Even so, sprinkled on Instagram and in the depths of Black Tumblr are little baby feminists with tiny hairs peeking through their sundresses. These are sprouts of third-wave feminism.

Here’s the thing;  I believe Feminism is as simple as those identifying as female no longer wanting to be treated like shit.

Third-wave feminism began when I was a pre-teen in the early 1990s. “It refers to several diverse strains of feminist activity and study, whose exact boundaries in the history of feminism are a subject of debate, but are generally marked as beginning [then] and continuing to the present. The movement arose partially as a response to the perceived failures of and backlash against initiatives and movements created by second-wave feminism during the 1960s, ’70s, and ’80s, and the perception that women are of “many colors, ethnicities, nationalities, religions, and cultural backgrounds.

The fundamental rights and programs gained by feminist activists of the second wave – including the creation of domestic-abuse shelters for women and children and the acknowledgment of abuse and rape of women on a public level, access to contraception and other reproductive services (including the legalization of abortion), the creation and enforcement of sexual-harassment policies for women in the workplace, child-care services, equal or greater educational and extracurricular funding for young women, women’s studies programs, and much more – have also served as a foundation and a tool for third-wave feminists.

Feminist leaders rooted in the second wave like Gloria Anzaldúa, Bell Hooks, Kerry Ann Kane, Cherríe Moraga, Audre Lorde, Maxine Hong Kingston, Reena Walker and many other feminists of color, sought to negotiate a space within feminist thought for consideration of subjects related to race.”

Why is third-wave necessary?

  1. Because in the United States, what women are allowed to do to their bodies is literally being ruled by the Supreme Court as I type.
  2. Education, a fundamental human right is not given to us. So we comprise two thirds of illiteracy worldwide, and 60 percent of the world’s poorest people.
  3. We live in rape culture and tell our young women to not dress in revealing clothes, flirt too much, drink too much or go out alone at night.
  4. Women in the U.S. make an average of 78 cents to their male coworker’s dollar for doing the exact same job. That pay gap gets even larger globally.
  5. We are not being represented on a broad level, whereas many mainstream white feminists forget and silence the struggles of its diverse group.
  6. And because getting married to a man is still seen as an accomplishment.

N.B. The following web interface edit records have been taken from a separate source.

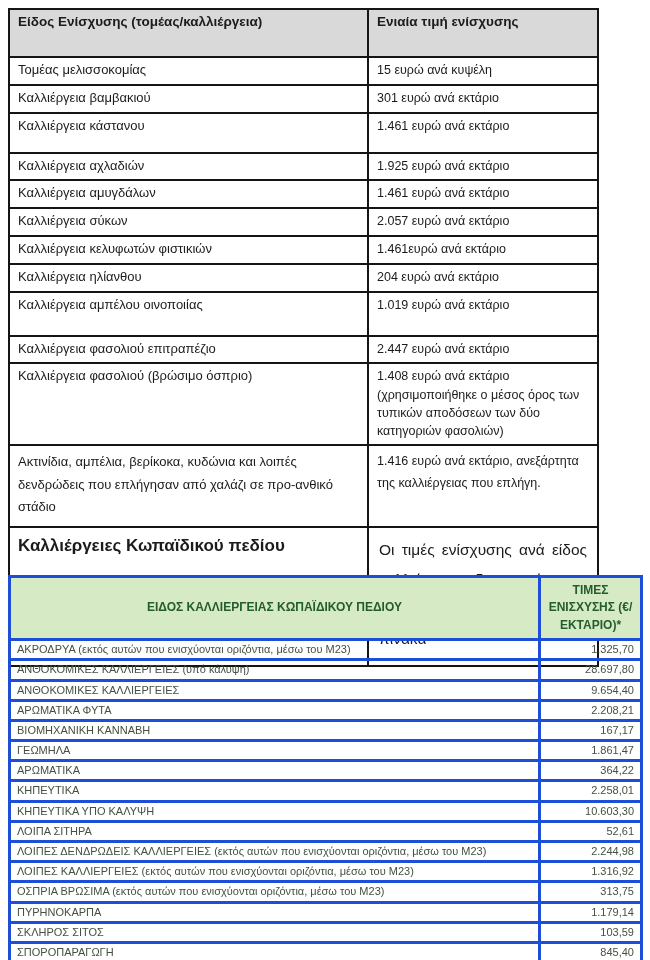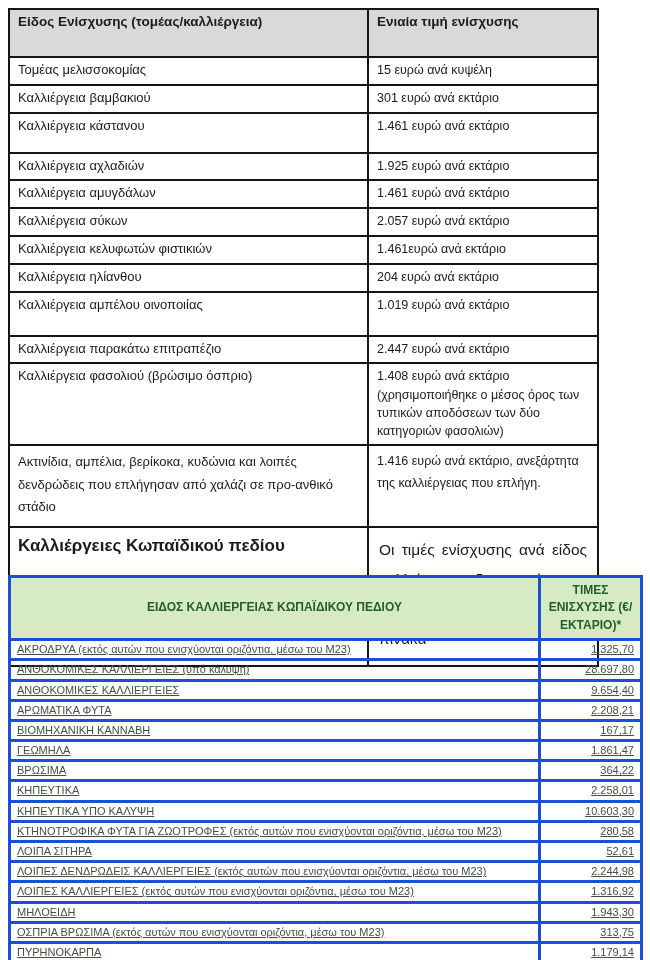--- a/index.html
+++ b/index.html
@@ -138,7 +138,7 @@
           <td>1.019 ευρώ ανά εκτάριο</td>
         </tr>
         <tr>
-          <td>Καλλιέργεια παρακάτω επιτραπέζιο</td>
+          <td>Καλλιέργεια φασολιού επιτραπέζιο</td>
           <td>2.447 ευρώ ανά εκτάριο</td>
         </tr>
         <tr>

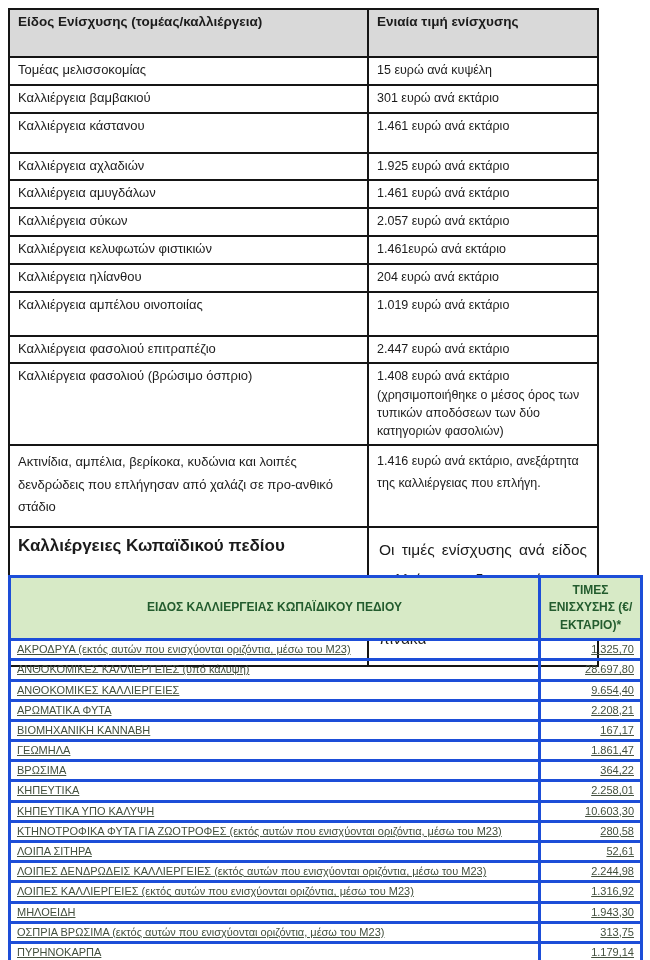--- a/index.html
+++ b/index.html
@@ -80,7 +80,6 @@
     overflow: hidden;
     height: 13px;
     vertical-align: middle;
-    text-decoration: underline;
   }
   table.t2 tbody td.num { text-align: right; }
 </style>

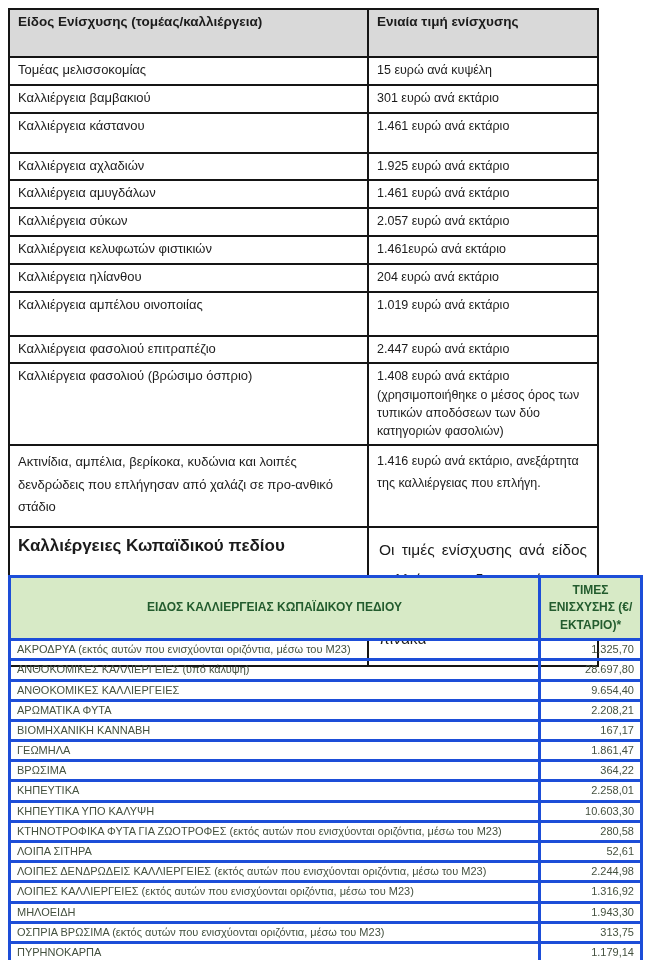--- a/index.html
+++ b/index.html
@@ -194,7 +194,7 @@
           <td class="num">1.861,47</td>
         </tr>
         <tr>
-          <td>ΒΡΩΣΙΜΑ</td>
+          <td>ΑΡΩΜΑΤΙΚΑ</td>
           <td class="num">364,22</td>
         </tr>
         <tr>

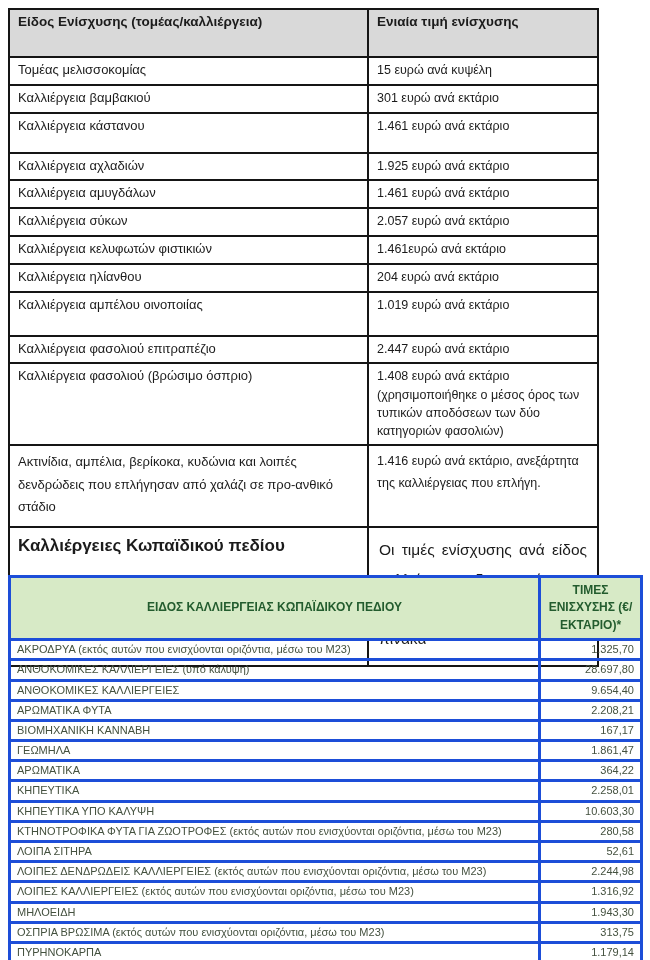--- a/index.html
+++ b/index.html
@@ -206,10 +206,6 @@
           <td class="num">10.603,30</td>
         </tr>
         <tr>
-          <td>ΚΤΗΝΟΤΡΟΦΙΚΑ ΦΥΤΑ ΓΙΑ ΖΩΟΤΡΟΦΕΣ (εκτός αυτών που ενισχύονται οριζόντια, μέσω του Μ23)</td>
-          <td class="num">280,58</td>
-        </tr>
-        <tr>
           <td>ΛΟΙΠΑ ΣΙΤΗΡΑ</td>
           <td class="num">52,61</td>
         </tr>

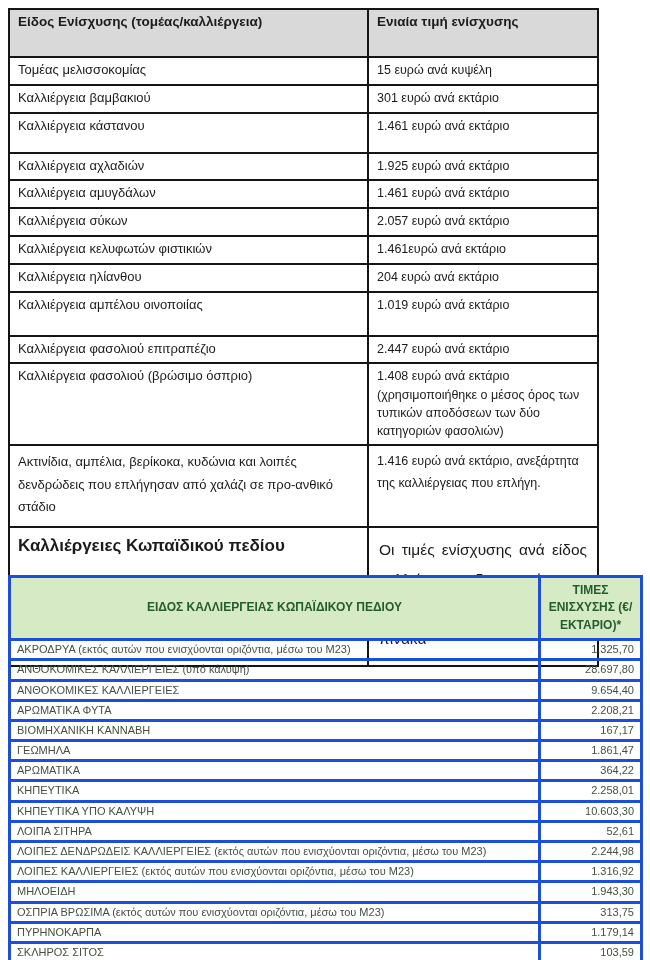--- a/index.html
+++ b/index.html
@@ -218,10 +218,6 @@
           <td class="num">1.316,92</td>
         </tr>
         <tr>
-          <td>ΜΗΛΟΕΙΔΗ</td>
-          <td class="num">1.943,30</td>
-        </tr>
-        <tr>
           <td>ΟΣΠΡΙΑ ΒΡΩΣΙΜΑ (εκτός αυτών που ενισχύονται οριζόντια, μέσω του Μ23)</td>
           <td class="num">313,75</td>
         </tr>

Despite the counter culture I exist in, I sometimes smell misogyny on the men I go on “dates” with, it seeps through their pores. Women are still dismissed in classrooms, boardrooms, and bedrooms based on dusty standard of patriarchy. What third-wave feminism does that regular feminism does not address are the topics that are as diverse as the identities of all women.

Much like true democracy, we have to remember that our different ideals, identities and values must be heard and represented. We can not divide because I am straight and you are gay, because I am African-American and you are Mexican. We have to align so that our words and statements are more than just hair growing under our arms.